19.2 Storm track response to climate change: how the Hadley circulation influences shifts of the midlatitude storm tracks

Friday, 19 June 2015: 10:45 AM
Meridian Ballroom (The Commons Hotel)
Cheikh O. Mbengue, California Institute of Technology, Pasadena, CA; and T. Schneider

Midlatitude storm tracks are an important medium for energy and angular momentum redistribution within Earth's atmosphere, and they will change as the climate changes. Storm tracks are projected to shift poleward under global-warming scenarios, even in extremely idealized simulations. It is important to understand the storm track response to perturbations in climate to appreciate how midlatitude weather and climate will change as a result. But the dominant mechanisms controlling the storm track response to climate change remain uncertain.

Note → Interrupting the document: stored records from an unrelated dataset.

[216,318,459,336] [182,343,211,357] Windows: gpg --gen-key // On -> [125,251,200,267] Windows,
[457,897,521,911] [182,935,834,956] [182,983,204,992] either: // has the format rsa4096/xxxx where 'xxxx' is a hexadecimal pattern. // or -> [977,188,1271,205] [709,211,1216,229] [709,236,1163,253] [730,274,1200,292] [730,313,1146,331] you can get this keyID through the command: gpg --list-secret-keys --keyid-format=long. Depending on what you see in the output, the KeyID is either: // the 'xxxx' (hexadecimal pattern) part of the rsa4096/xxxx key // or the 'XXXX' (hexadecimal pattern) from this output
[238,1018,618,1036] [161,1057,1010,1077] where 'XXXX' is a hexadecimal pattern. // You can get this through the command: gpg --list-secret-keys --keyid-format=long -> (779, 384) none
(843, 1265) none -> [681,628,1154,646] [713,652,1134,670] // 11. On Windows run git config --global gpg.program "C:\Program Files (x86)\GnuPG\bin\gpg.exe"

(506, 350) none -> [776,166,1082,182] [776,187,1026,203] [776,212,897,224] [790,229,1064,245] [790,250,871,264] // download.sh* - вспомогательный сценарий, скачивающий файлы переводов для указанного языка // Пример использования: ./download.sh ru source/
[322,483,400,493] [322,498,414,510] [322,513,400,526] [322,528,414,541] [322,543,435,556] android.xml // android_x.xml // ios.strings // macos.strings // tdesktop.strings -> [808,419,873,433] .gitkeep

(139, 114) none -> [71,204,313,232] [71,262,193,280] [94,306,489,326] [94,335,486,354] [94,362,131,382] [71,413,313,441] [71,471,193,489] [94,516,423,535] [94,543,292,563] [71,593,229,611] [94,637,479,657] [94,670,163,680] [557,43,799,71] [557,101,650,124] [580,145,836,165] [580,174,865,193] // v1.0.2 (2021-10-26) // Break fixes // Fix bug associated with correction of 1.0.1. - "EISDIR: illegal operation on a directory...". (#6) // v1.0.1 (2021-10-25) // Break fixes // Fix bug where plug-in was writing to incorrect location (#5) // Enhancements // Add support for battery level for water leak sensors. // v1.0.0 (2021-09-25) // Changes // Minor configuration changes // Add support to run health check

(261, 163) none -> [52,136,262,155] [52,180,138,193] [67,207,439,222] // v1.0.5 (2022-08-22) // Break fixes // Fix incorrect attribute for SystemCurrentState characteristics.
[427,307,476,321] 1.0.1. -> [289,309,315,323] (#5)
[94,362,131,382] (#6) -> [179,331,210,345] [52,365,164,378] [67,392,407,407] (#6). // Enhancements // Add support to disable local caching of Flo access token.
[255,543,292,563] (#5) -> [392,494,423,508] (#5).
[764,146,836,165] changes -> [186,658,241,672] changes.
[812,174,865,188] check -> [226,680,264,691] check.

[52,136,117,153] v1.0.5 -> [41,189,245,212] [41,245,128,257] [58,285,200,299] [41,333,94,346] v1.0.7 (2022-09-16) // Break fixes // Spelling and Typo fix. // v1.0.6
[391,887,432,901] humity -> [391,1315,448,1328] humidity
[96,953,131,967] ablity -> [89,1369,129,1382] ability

In an earlier study using an idealized dry GCM, we showed that near-surface meridional temperature gradients were important for understanding storm track shifts. We noted, consistent with similar studies, the tandem shifts of the storm tracks and the Hadley cell terminus. In the present study, we test the idea that expansions of the Hadley circulation contribute to shifts in the storm tracks. We use a diffusive energy-balance model forced by Newtonian relaxation towards radiative equilibrium. The model contains a simple Hadley cell parameterization that strongly reduces temperature gradients within the Hadley cell. The termination latitude of the Hadley cell is determined based on a criterion that quantifies where baroclinic eddies become deep enough to reach the tropopause.

This work demonstrates a clear link between Hadley circulation dynamics and the storm track position. The energy balance model is very simple and contains few parameters; however, they are all physically motivated. The results show that expansions of the Hadley cells, induced, for example, by increases in tropical static stability, can shift the storm tracks poleward. This explains the majority of the shift in the storm tracks seen in an idealized dry GCM. Storm track sensitivity to several other quantities in dry climates is also elucidated.

With the aid of a hierarchy of models, we obtain a closed theory of storm track shifts in dry climates. One can begin to generalize the results contained herein to moist atmospheres, to first order, by interpreting moisture transports as acting to increase the efficiency of dry eddy energy transports and as modifying the static stability of the atmosphere.